▶ [What the task requires] In full and without alteration, print the records below, minus any images.

▶ [Material for the task]
Content starts
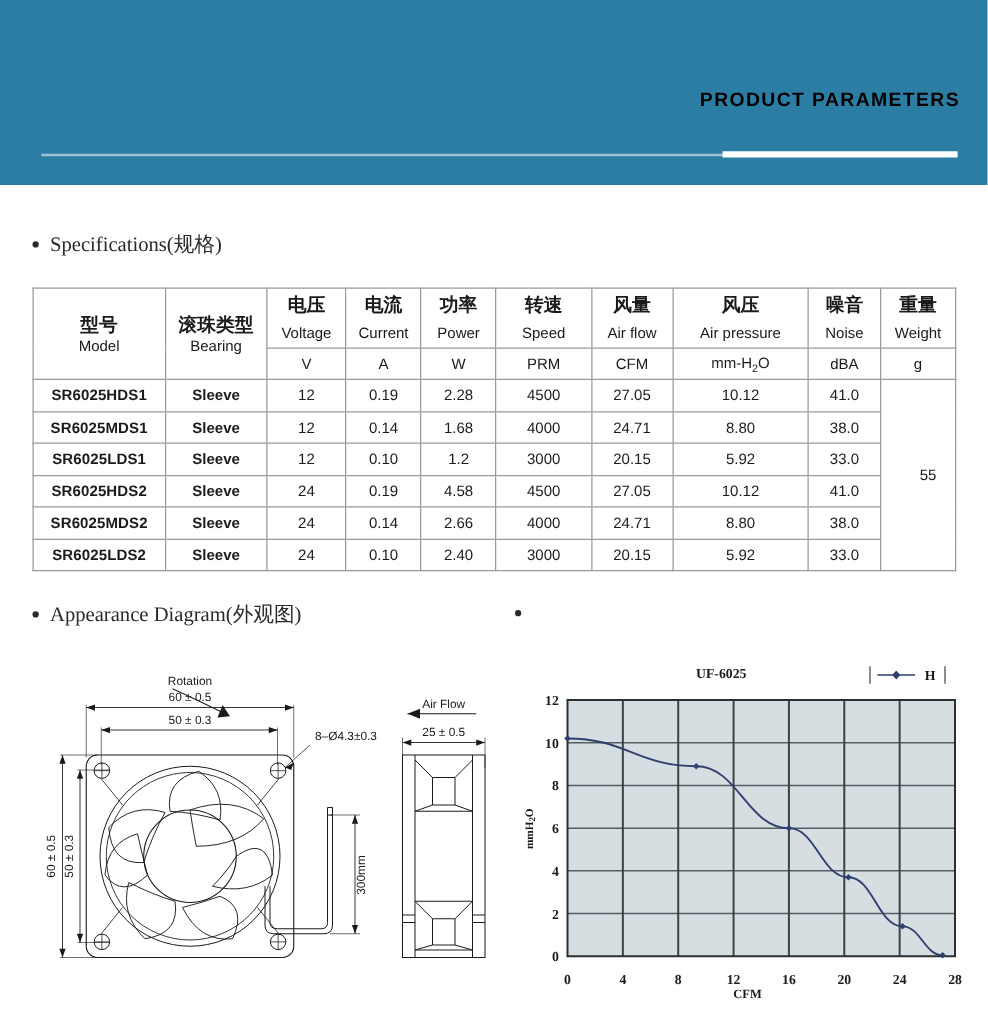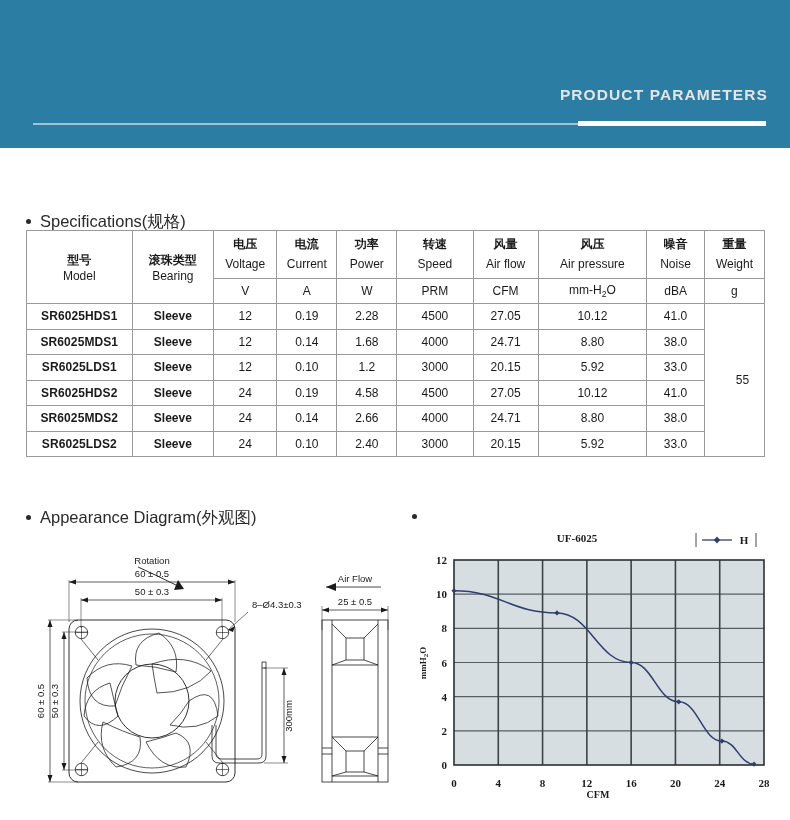"PRODUCT PARAMETERS" .banner-title-en { color: #e5e5e5 -> #000000; top: 86px -> 72px }
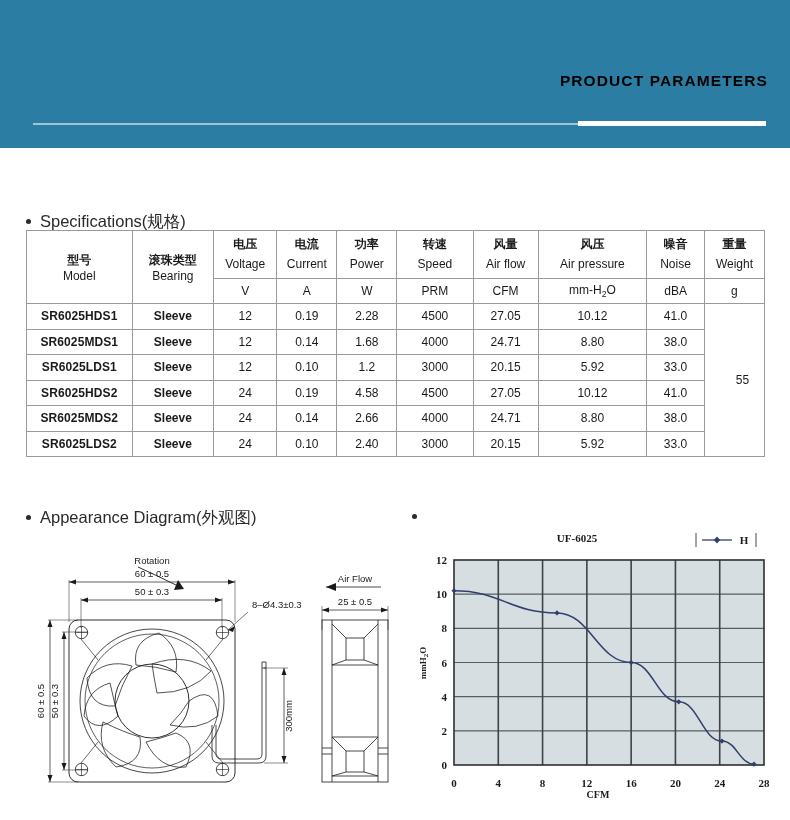"Specifications(规格)" .sec-head { font-family: Liberation Sans, sans-serif -> Liberation Serif, serif; margin-top: 26px -> none }
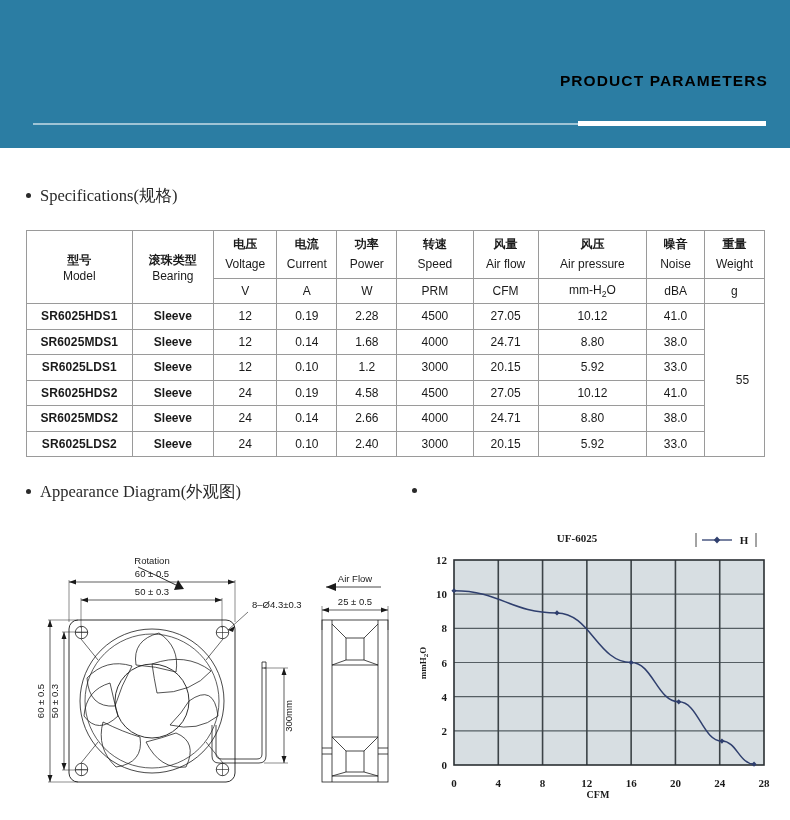"电压" .spec-table .hcn { font-family: Liberation Mono, monospace -> Liberation Serif, serif; font-size: 12px -> 15px }
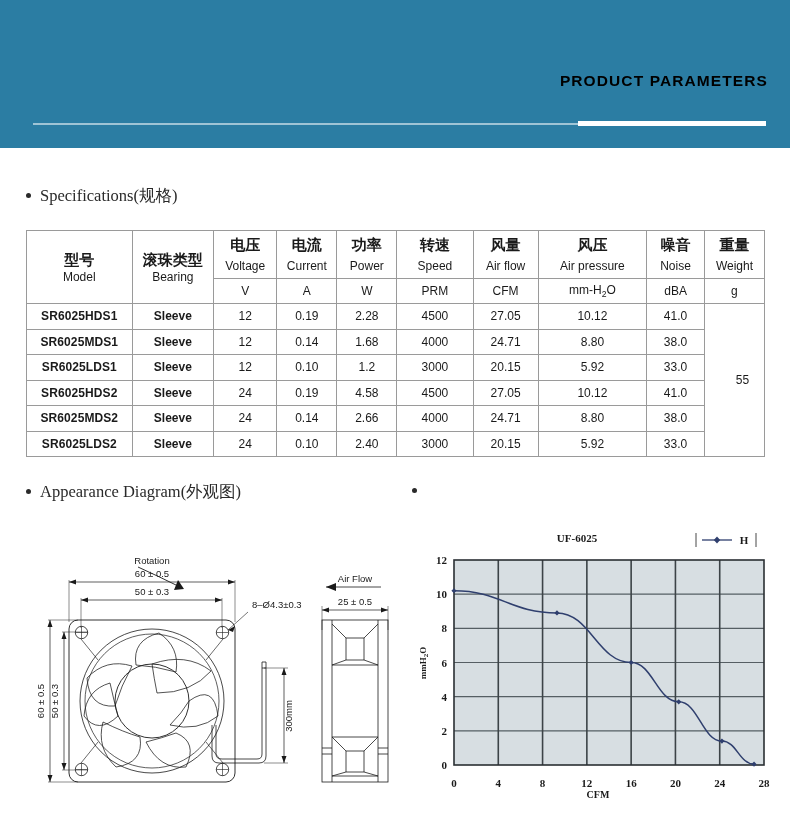"Rotation" .drawing-wrap { top: 520px -> 504px }
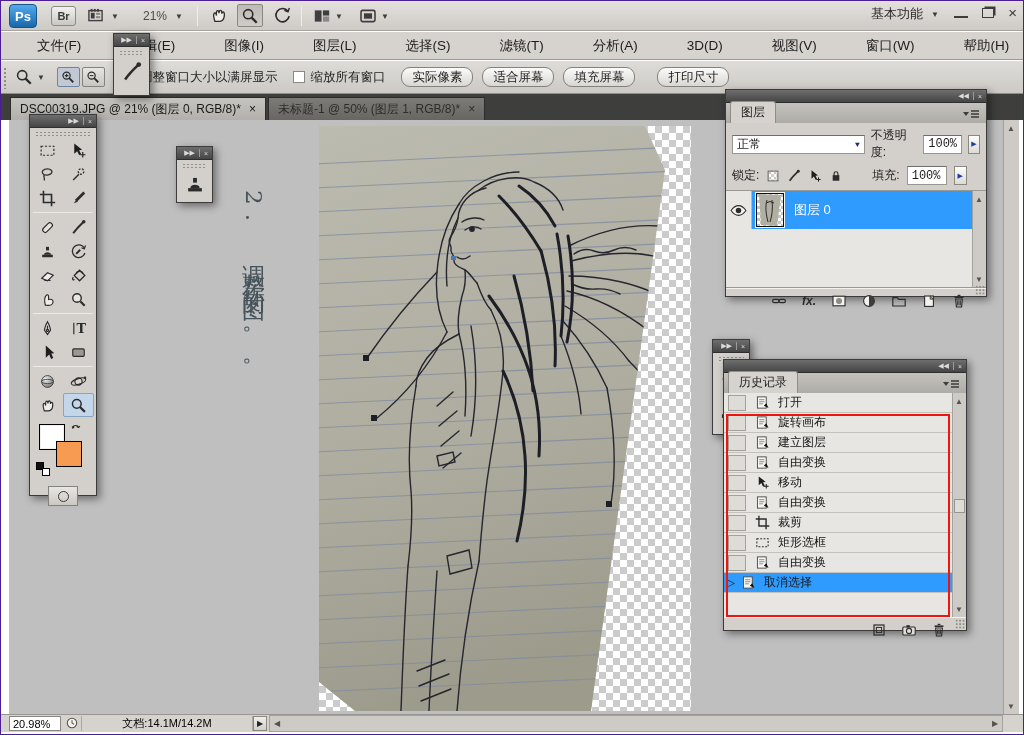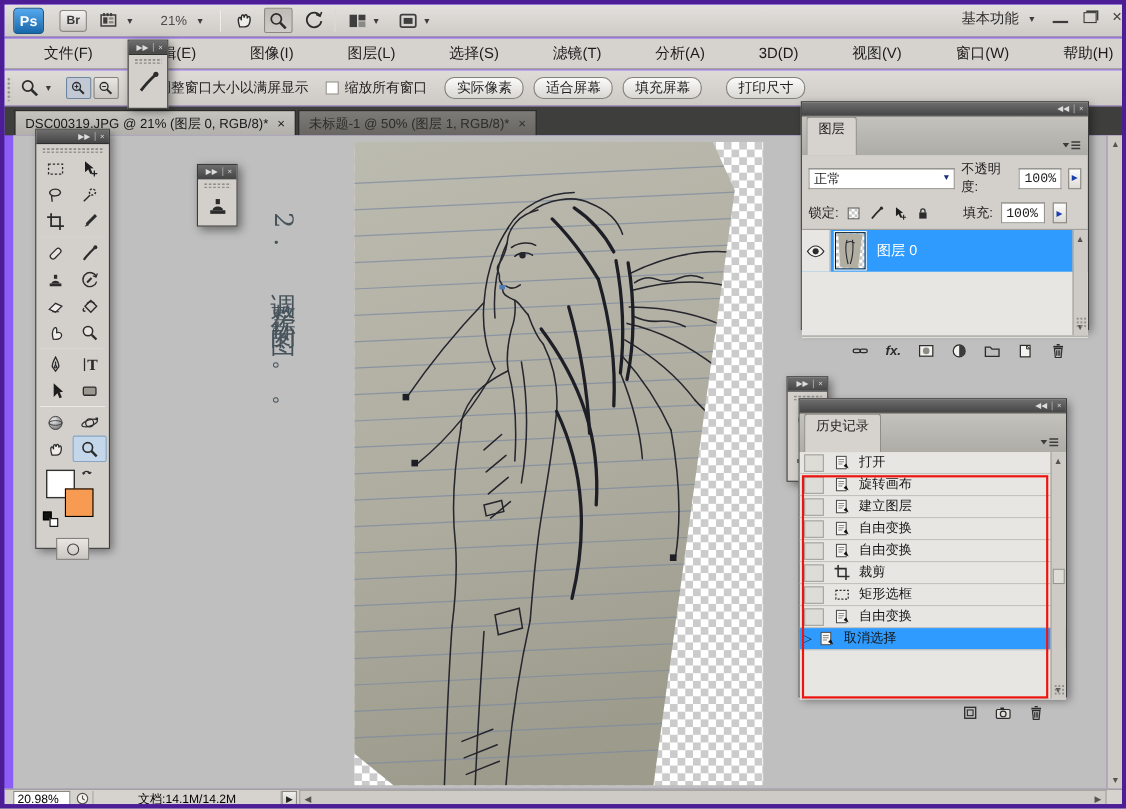"Ps" #app { background: #8b5cf6 -> #ffffff; border: 4px solid #4c1d95 -> 1px solid #4c1d95 }
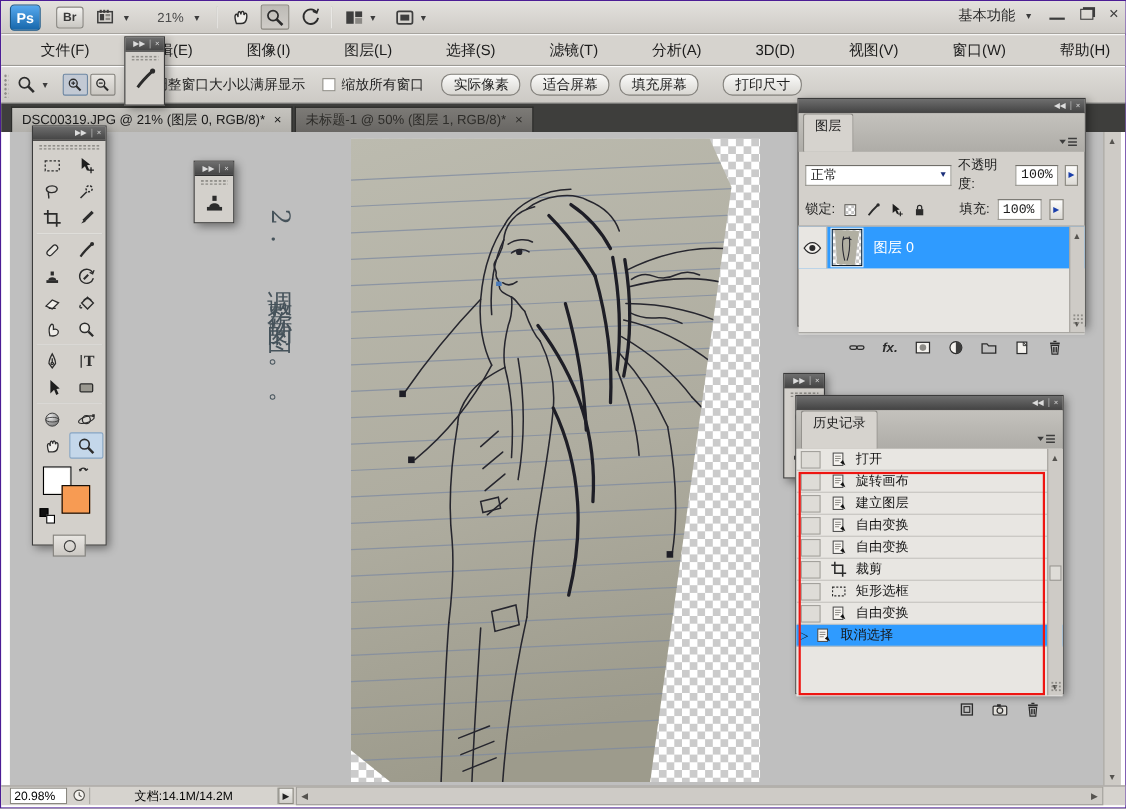"图层" .ptab { align-items: none -> flex-end; height: 35px -> 20px }
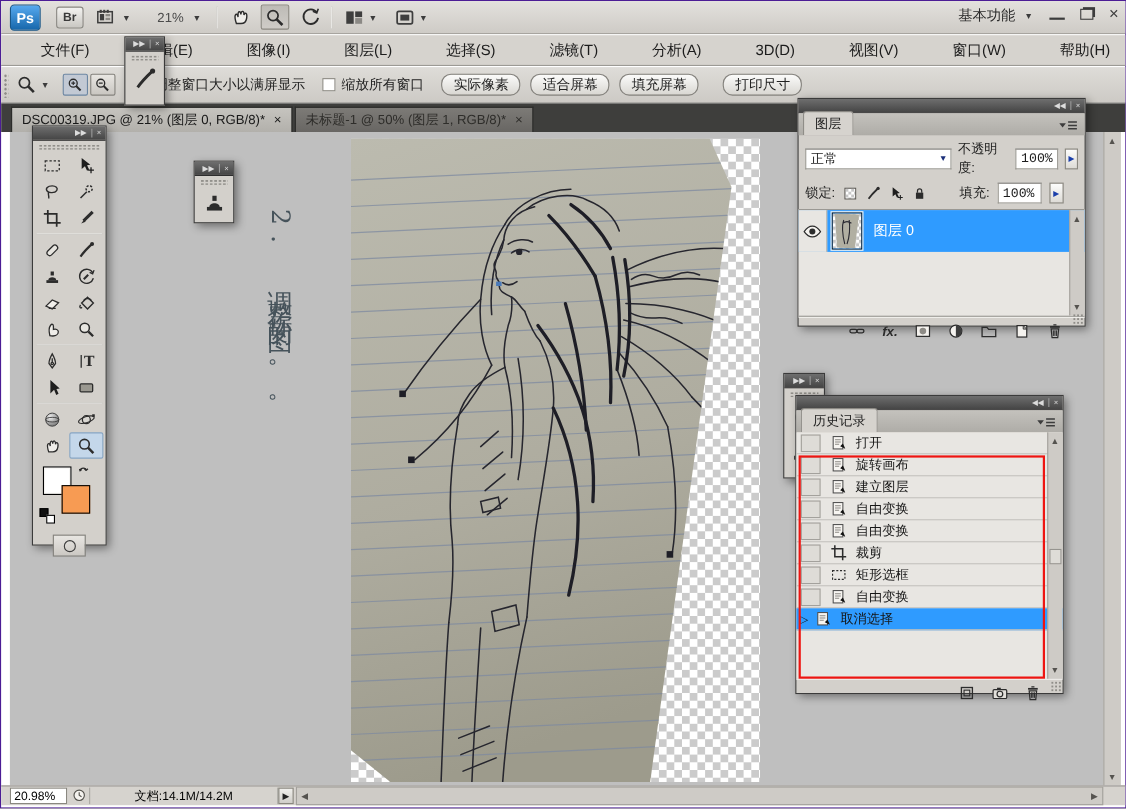"移动" div.hist-row { html: none -> <div> <span></span> <span> <svg> <use></use> </svg> </span> <span>移动</span> </div> }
Content ends
▶ [Answer box]
"PRODUCT PARAMETERS" .banner-title-en { color: #e5e5e5 -> #000000; top: 86px -> 72px }
"Specifications(规格)" .sec-head { font-family: Liberation Sans, sans-serif -> Liberation Serif, serif; margin-top: 26px -> none }
"电压" .spec-table .hcn { font-family: Liberation Mono, monospace -> Liberation Serif, serif; font-size: 12px -> 15px }
"Rotation" .drawing-wrap { top: 520px -> 504px }
"Ps" #app { background: #8b5cf6 -> #ffffff; border: 4px solid #4c1d95 -> 1px solid #4c1d95 }
"图层" .ptab { align-items: none -> flex-end; height: 35px -> 20px }
"移动" div.hist-row { html: none -> <div> <span></span> <span> <svg> <use></use> </svg> </span> <span>移动</span> </div> }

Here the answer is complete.